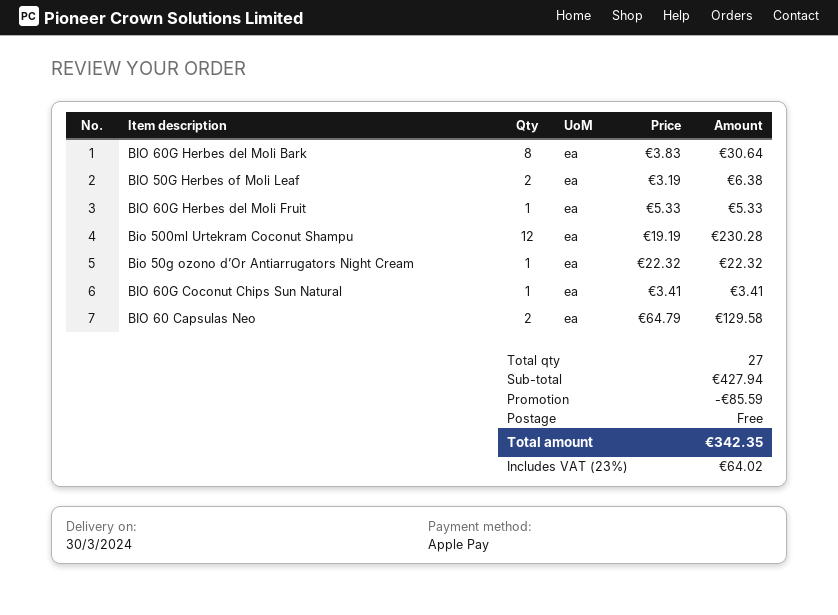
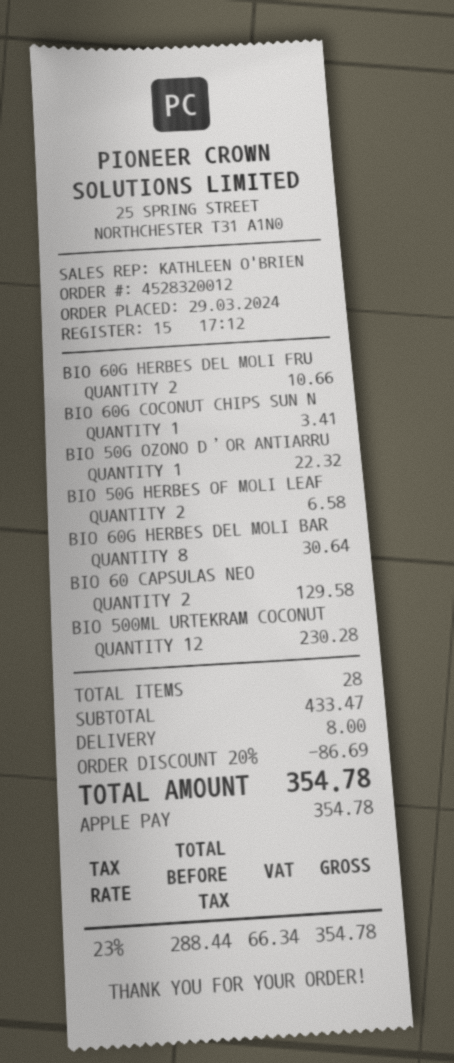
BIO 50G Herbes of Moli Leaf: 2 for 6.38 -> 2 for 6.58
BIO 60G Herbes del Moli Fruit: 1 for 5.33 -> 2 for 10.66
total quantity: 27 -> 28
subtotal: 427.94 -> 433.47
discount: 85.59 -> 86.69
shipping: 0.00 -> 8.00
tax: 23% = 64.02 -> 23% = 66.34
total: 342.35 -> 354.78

▬▬▬

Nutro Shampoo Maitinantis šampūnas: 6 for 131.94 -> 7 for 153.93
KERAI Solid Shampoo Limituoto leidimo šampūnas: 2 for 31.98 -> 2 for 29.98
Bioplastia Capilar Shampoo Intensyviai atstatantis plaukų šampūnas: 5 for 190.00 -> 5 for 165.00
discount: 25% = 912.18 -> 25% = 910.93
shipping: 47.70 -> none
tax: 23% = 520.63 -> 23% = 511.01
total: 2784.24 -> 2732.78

▬▬▬

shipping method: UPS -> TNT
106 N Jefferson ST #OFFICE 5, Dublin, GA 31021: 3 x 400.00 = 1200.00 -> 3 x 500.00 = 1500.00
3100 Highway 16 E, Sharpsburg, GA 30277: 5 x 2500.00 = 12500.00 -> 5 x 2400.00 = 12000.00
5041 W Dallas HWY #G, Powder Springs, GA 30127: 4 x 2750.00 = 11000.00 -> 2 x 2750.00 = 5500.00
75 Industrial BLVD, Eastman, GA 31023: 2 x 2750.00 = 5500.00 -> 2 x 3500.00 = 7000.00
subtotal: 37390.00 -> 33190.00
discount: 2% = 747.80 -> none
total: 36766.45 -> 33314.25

▬▬▬

[Directions]
Which of the lines above carry the string "Shampoo"? Copy every one.

[Exercise output]
Nutro Shampoo Maitinantis šampūnas: 6 for 131.94 -> 7 for 153.93
KERAI Solid Shampoo Limituoto leidimo šampūnas: 2 for 31.98 -> 2 for 29.98
Bioplastia Capilar Shampoo Intensyviai atstatantis plaukų šampūnas: 5 for 190.00 -> 5 for 165.00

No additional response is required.